The client partnered with BootLabs to design and develop a centralized digital platform that eliminated manual touchpoints and provided real-time visibility into crash test operations.
BootLabs collaborated closely with engineering and lab teams to map existing workflows, identify inefficiencies, and redesign the process into a single integrated platform. The engagement included centralized logging, automated sensor data capture, standardized test templates, dynamic reporting, and secure access control.
Crash test results were recorded across paper forms and spreadsheets, making historical tracking, version control, and analysis cumbersome.
Manual consolidation and validation slowed reporting, delaying critical vehicle design and safety decisions.
Engineering teams could not access validated test data immediately, limiting operational responsiveness.
Existing processes could not scale efficiently as the number of crash tests and vehicle programs increased.
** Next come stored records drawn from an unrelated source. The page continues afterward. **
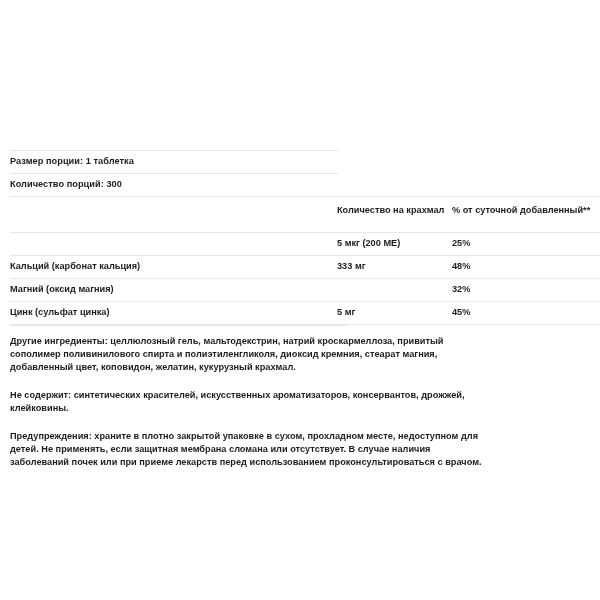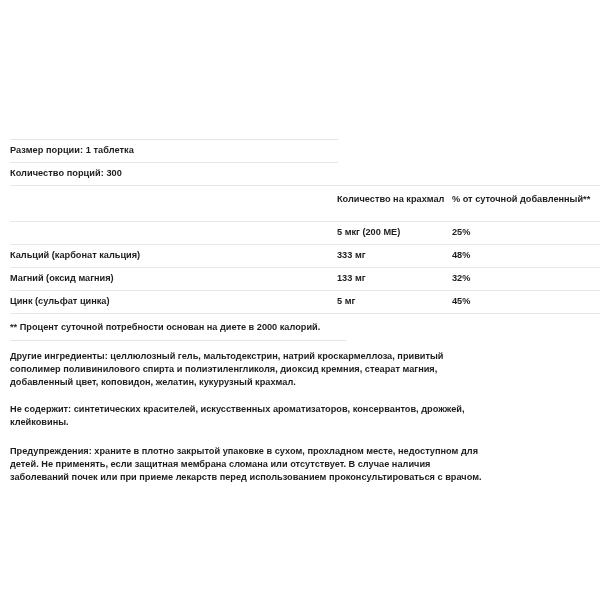--- a/index.html
+++ b/index.html
@@ -30,7 +30,7 @@
   .content {
     position: absolute;
     left: 0;
-    top: 139px;
+    top: 150px;
     width: 600px;
   }
 

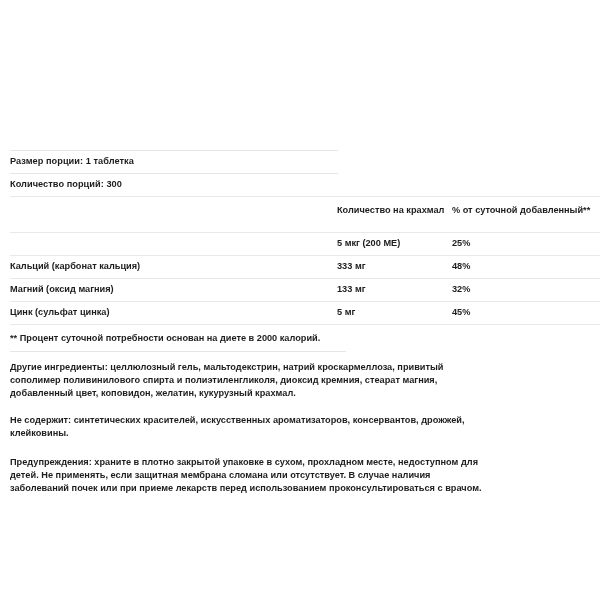--- a/index.html
+++ b/index.html
@@ -172,7 +172,6 @@
       <div class="trow">
         <span class="rule-full" style="top:0;"></span>
         <span class="td col-name">Магний (оксид магния)</span>
-        <span class="td col-amount">133 мг</span>
         <span class="td col-dv">32%</span>
       </div>
 

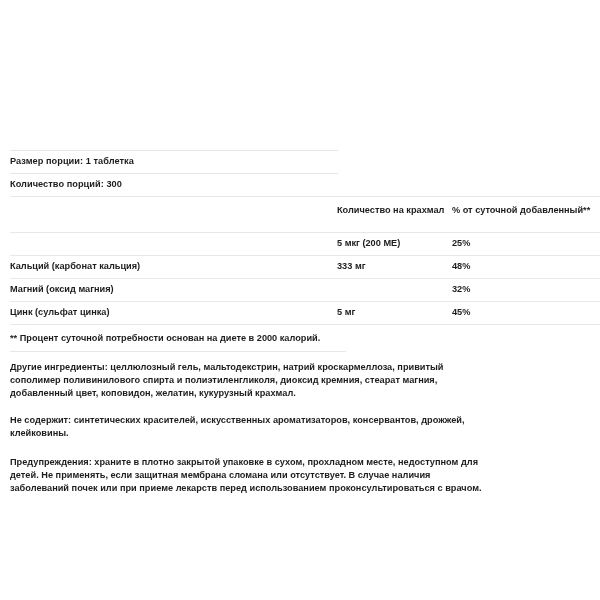--- a/index.html
+++ b/index.html
@@ -187,7 +187,6 @@
       </div>
     </div>
 
-    <div class="footnote">** Процент суточной потребности основан на диете в 2000 калорий.</div>
     <div style="position:relative;height:1px;width:336px;margin-left:10px;background:#e6e6e6;"></div>
 
     <div class="gap-a"></div>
Integration with other engineering systems required significant manual effort, increasing the risk of errors.
A web-based application was developed to enable real-time logging of test parameters and outcomes.
Machine-generated data was ingested automatically through API connectors, eliminating manual data re-entry.
Consistent protocols and templates improved data quality, compliance readiness, and auditability.
Automatically generated structured reports and visual dashboards enabled faster and more informed decision-making.
Role-based access, audit trails, and data integrity checks ensured secure and traceable
The platform was designed to support new test types, laboratories, and vehicle programs without rework, laying the foundation for AI and predictive analytics.
Digitization and workflow automation improved operational efficiency by over 50 percent across crash test facilities.
Validated test data became available in real time for all test cases.
Full traceability of test workflows was achieved from initiation through reporting.
A scalable platform was established to support future expansion and AI-driven analytics.
Engineering and lab teams gained immediate access to validated test data, accelerating design and safety decisions.
The elimination of manual data entry reduced errors, while standardized templates ensured audit-ready results.
Teams were able to manage a higher volume of crash tests using the same resources.
The scalable architecture supports AI-driven analytics, predictive safety modeling, and automated compliance reporting.
Intuitive interfaces for operators and engineers reduced onboarding time, training effort, and operational errors.